События того дня стояли перед глазами бело-сизым пятном. Все померкло, как только Грейс Лидс ступила за порог его спальни, и он был благодарен за это.
– После похорон Фреда я себя вообще не контролировал. Я видел десятки людей. Говорил с ними. Трахал их. Но я не помню их лиц, я даже не знаю их имен. Я признаю, что у меня трудности. Я, блядь, в полной заднице!
– Признать проблему и решить ее – не одно и то же. Думаешь, тебя слегка отпустило, и все? Невозможно за неделю подавить последствия всего, что ты творил месяцами и годами. Терапия займет время, и ты пройдешь ее. Отец не позволит вернуться, если сбежишь.
– Что бы ни случилось, он продолжит носить свои костюмы-тройки и играть роль человека, которым не является.
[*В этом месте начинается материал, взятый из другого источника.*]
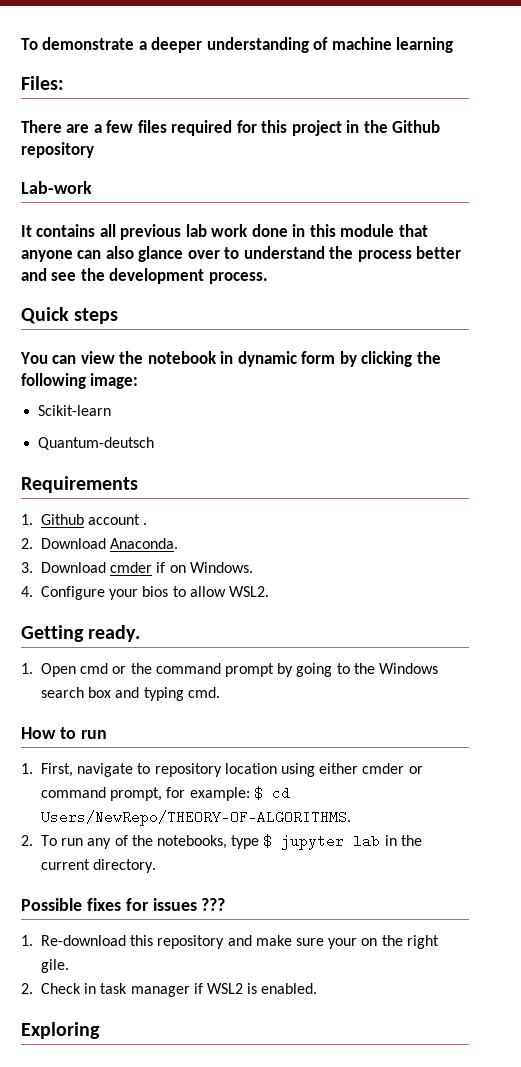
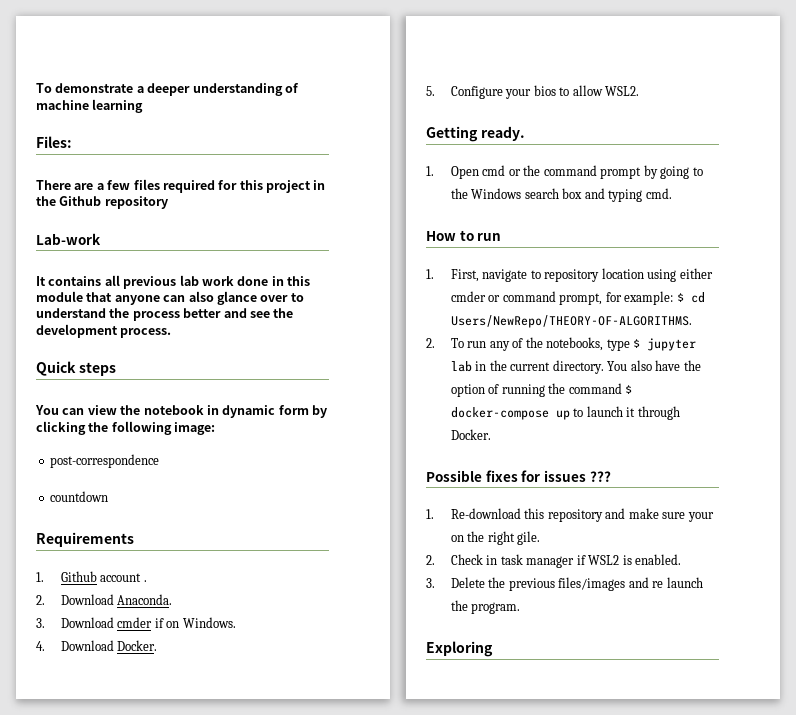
[38,405,112,416] [38,437,155,450] Scikit-learn // Quantum-deutsch -> [50,454,160,468] [50,491,109,502] post-correspondence // countdown
(33, 591) none -> [60,640,158,651] [426,86,435,96] Download Docker. // 5.
(157, 866) none -> [607,360,701,371] [450,383,633,397] [450,406,680,420] [450,429,491,440] You also have the option of running the command $ docker-compose up to launch it through Docker.
(318, 988) none -> [426,577,703,591] [450,600,521,614] // 3. Delete the previous files/images and re launch the program.

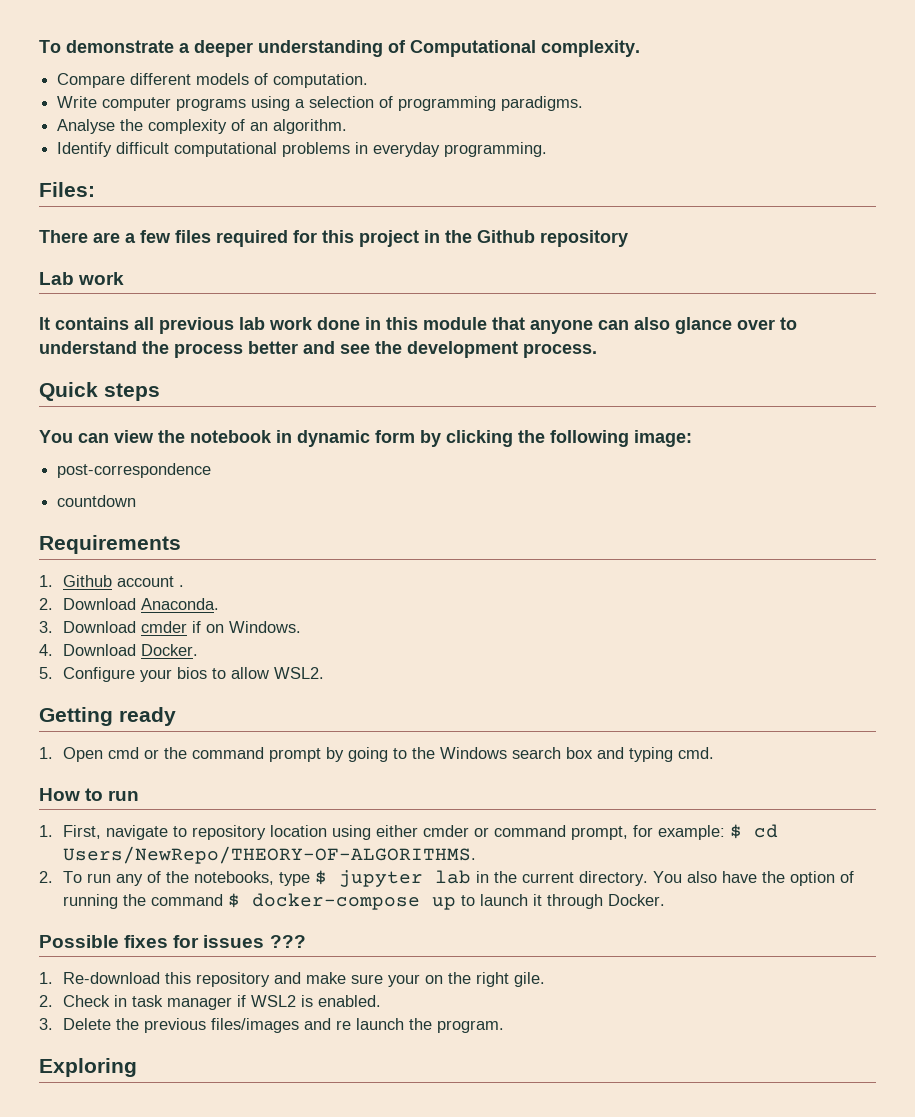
[36,99,144,113] machine learning -> [410,40,640,57] [57,73,369,88] [57,96,584,111] [57,119,348,134] [57,142,548,157] Computational complexity. // Compare different models of computation. // Write computer programs using a selection of programming paradigms. // Analyse the complexity of an algorithm. // Identify difficult computational problems in everyday programming.
[36,233,101,245] Lab-work -> [39,272,125,285] Lab work
[480,126,525,141] ready. -> [119,707,176,726] ready

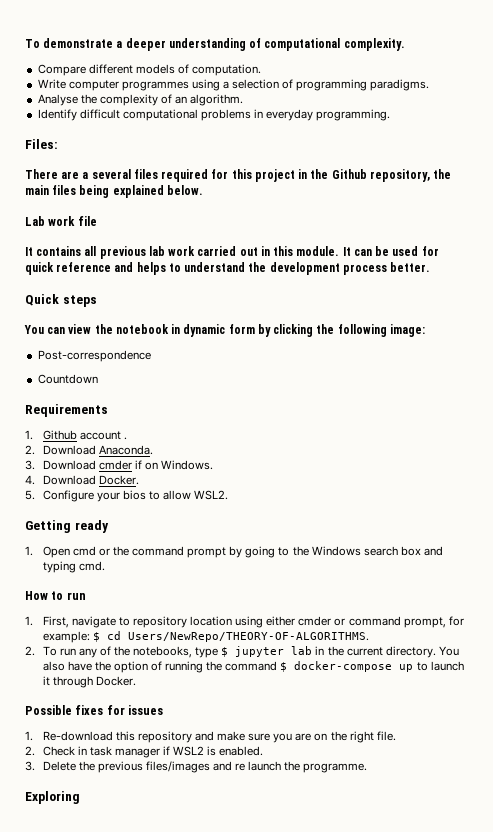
[410,40,536,57] Computational -> [264,38,341,51] computational
[176,98,247,111] programs -> [121,81,189,91] programmes
[140,230,171,243] few -> [91,169,131,179] several
[540,230,628,247] repository -> [369,169,452,182] [25,185,203,198] repository, the main files being explained below.
(125, 278) none -> [77,216,97,226] file
[317,317,797,334] [39,341,597,358] done in this module that anyone can also glance over to understand the process better and see the development process. -> [197,246,439,256] [25,262,431,275] carried out in this module. It can be used for quick reference and helps to understand the development process better.
[57,463,212,478] [57,495,137,507] post-correspondence // countdown -> [37,350,151,362] [37,374,98,384] Post-correspondence // Countdown
[269,935,306,948] ??? -> (164, 710) none
[387,974,420,987] your -> [273,733,312,743] you are
[513,972,545,987] gile. -> [376,731,396,741] file.
[436,1020,504,1033] program. -> [303,763,368,773] programme.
– У него – своя роль, у тебя – своя.
– Непутевого сына?
– Тебе стоит быть хоть немного благодарным.
– За то, что я гнию в этой кафельной дыре?
– Что поделать, если ты не ценишь хорошего отношения? Не понимаешь, как даются большие деньги…
– Зато ты, похоже, отлично в этом разбираешься. Продался за бумажки.
– Тебе и впрямь нужен урок.
– А знаешь что? Ему не пришлось бы тратить ни фунта, если бы он для разнообразия сыграл роль хорошего отца. Сколько он им платит? Чем меня накачивают? Я своих чертовых мыслей не слышу! У меня ломит все тело. Я почти не сплю. Да и что ты называешь лечением? Рисование пластиковых яблок, а? Общие собрания в стиле «я Майкл, и я наркоман. Я признаю свое бессилие перед зависимостью»?
– Чего ты от меня хочешь? Сам же знаешь – выйдешь сейчас, и все повторится снова. Сбежишь, и всем нам не поздоровится.
– Просто пообещай мне… пообещай, что позаботишься о Кэти, пока я здесь.
– Ты никогда о ней не заботился.
– Заботился! С тех пор как ты ушел, я только и делал, что заботился о ней. Черт возьми, не притворяйся, будто не знаешь, что он такое. Ты хоть представляешь, что я пережил за последние недели? Я был в аду! Я разваливался на части сотни, миллионы раз. Я хотел… – голос у него сорвался, – я хотел смерти.
– И где же та часть, где отец заставляет тебя слетать с катушек и все это творить? Ты предал Кэти…
У Майкла под ногами точно земля разверзлась – твердыня обратилась в зыбучие пески.
– Заткнись!
– Я просил тебя лишь об одном. Всего об одном.
– Заткнись! Закрой на хуй пасть!
Он ринулся на Эда, едва не повалив на пол, но тот увернулся, и Майкл со всей дури ударился костяшками о стену. Кричал и брыкался, как обезумевший зверь, пока санитары тащили его по безликому коридору в изолятор – помимо лекарств, единственный способ контролировать общую атмосферу в больнице и уровень спокойствия пациентов. Никаких четких критериев для попадания в него не существовало, но они витали в воздухе, висели холодным оружием над головой, и если уж ты кидаешься на кого-то с кулаками, то suum cuique [44].